Stay far away from Wildrose...... Check out the above sights and Entry Express if looking.


----------



## Turkey Trax (Jan 3, 2013)

you looking for a breeder or a trainer? if a trainer in Georgia then Send a PM to Joe Overby. He's a pro in Martin. I train with him weekly and he does a GREAT job making really nice gun dogs and hunt test dogs.


----------



## white lab (Jan 3, 2013)

Fowlmaster Kennels in Sharpsburg, GA. are Joe Overby at CandleCreek Kennels in Martin GA


----------



## quint (Jan 3, 2013)

Turkey Trax said:


> you looking for a breeder or a trainer? if a trainer in Georgia then Send a PM to Joe Overby. He's a pro in Martin. I train with him weekly and he does a GREAT job making really nice gun dogs and hunt test dogs.



x 2


----------



## king killer delete (Jan 4, 2013)

I will tell you that Georgia has along history with allot of great Fld Trial and titled hunting dogs. We have allot of folks here that are in the Fid Trial and Hunt test game on this site. I think that I would contact some folks here before I went out of state. Good Luck.


----------



## mattuga (Jan 4, 2013)

GA is one of the best states there is for pointer and lab kennels/training.  I wouldn't cross the state line for either type of dog.  Personally I am going to have my next lab learn how to point so I have the ultimate upland game and duck dog.  I can dream right?!?


----------



## hunter797 (Jan 4, 2013)

Blowing Springs Kennels in Flintstone Ga right out of Tennessee.


----------



## Joe Overby (Jan 4, 2013)

mattuga said:


> GA is one of the best states there is for pointer and lab kennels/training.  I wouldn't cross the state line for either type of dog.  Personally I am going to have my next lab learn how to point so I have the ultimate upland game and duck dog.  I can dream right?!?

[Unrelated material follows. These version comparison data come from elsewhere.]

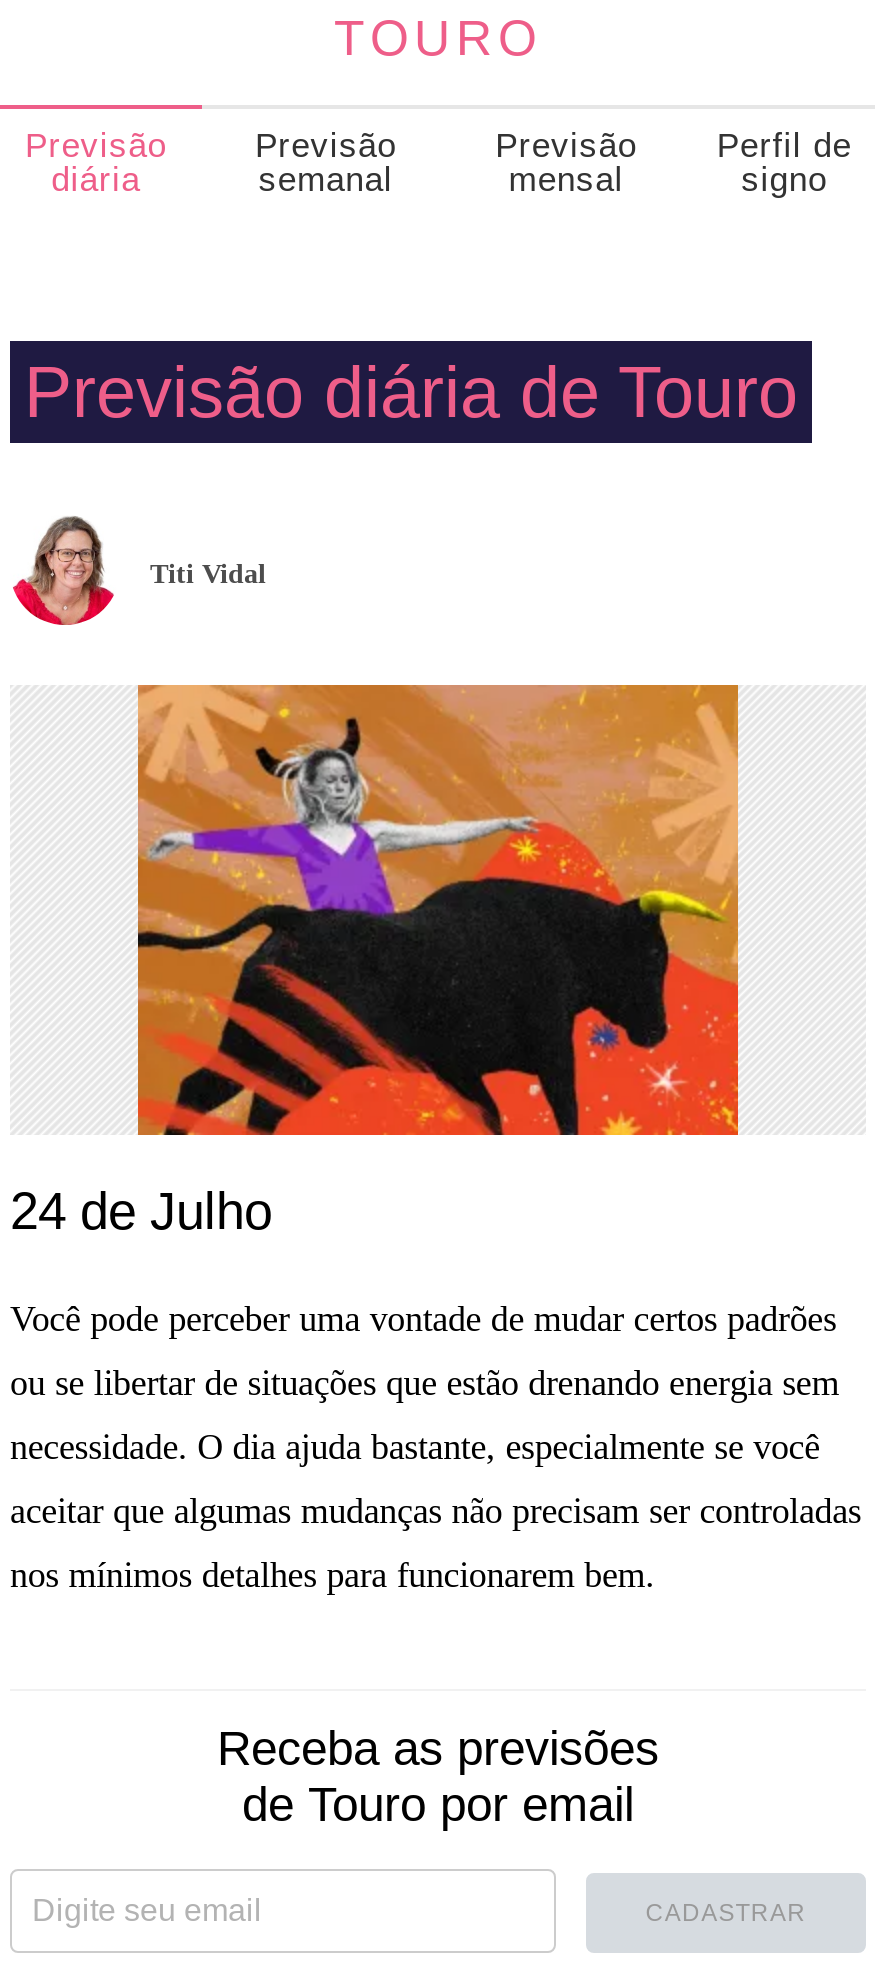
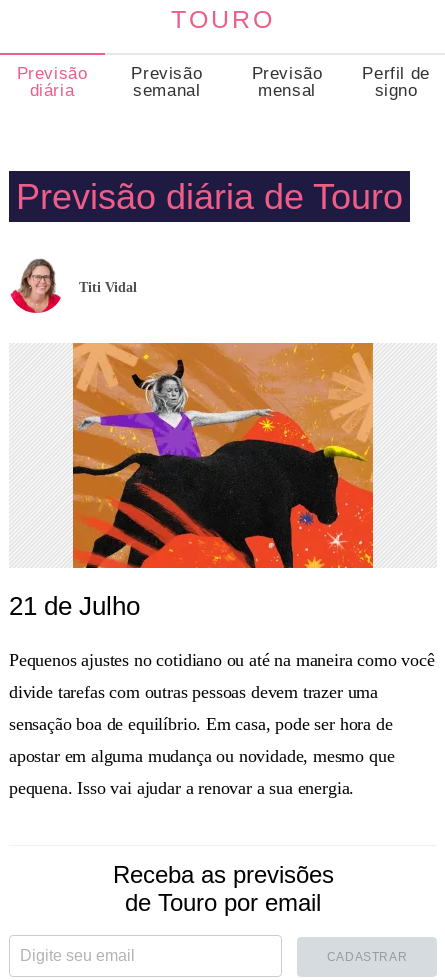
- 24 de Julho
+ 21 de Julho

- Você pode perceber uma vontade de mudar certos padrões
+ Pequenos ajustes no cotidiano ou até na maneira como você

- ou se libertar de situações que estão drenando energia sem
+ divide tarefas com outras pessoas devem trazer uma

- necessidade. O dia ajuda bastante, especialmente se você
+ sensação boa de equilíbrio. Em casa, pode ser hora de

- aceitar que algumas mudanças não precisam ser controladas
+ apostar em alguma mudança ou novidade, mesmo que

- nos mínimos detalhes para funcionarem bem.
+ pequena. Isso vai ajudar a renovar a sua energia.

Thats actually not that far fetched...my 10yr old has pointed ever since we brought him home @ 12 weeks...never taught it, he just did it.  Look at the APLA (American Pointing Lab Association), they have actually developed a testing standard for this type of dog.  Deb Weiner of Santa Fe Labs turns out some extremely nice dogs every year doing this exact thing.  You should check it out...might be just what you're looking for.


----------



## ryano (Jan 4, 2013)

waterdogs said:


> Stay far away from Wildrose.......



why?


----------



## nhancedsvt (Jan 4, 2013)

I know a guy in AL that had some ok backyard bred mutts one time...


----------



## Tag-a-long (Jan 4, 2013)

Come on fellas ... the guy asked a legitimate question, if you want to play, take it to the campfire.


----------



## ryano (Jan 4, 2013)

Tag-a-long said:


> Come on fellas ... the guy asked a legitimate question, if you want to play, take it to the campfire.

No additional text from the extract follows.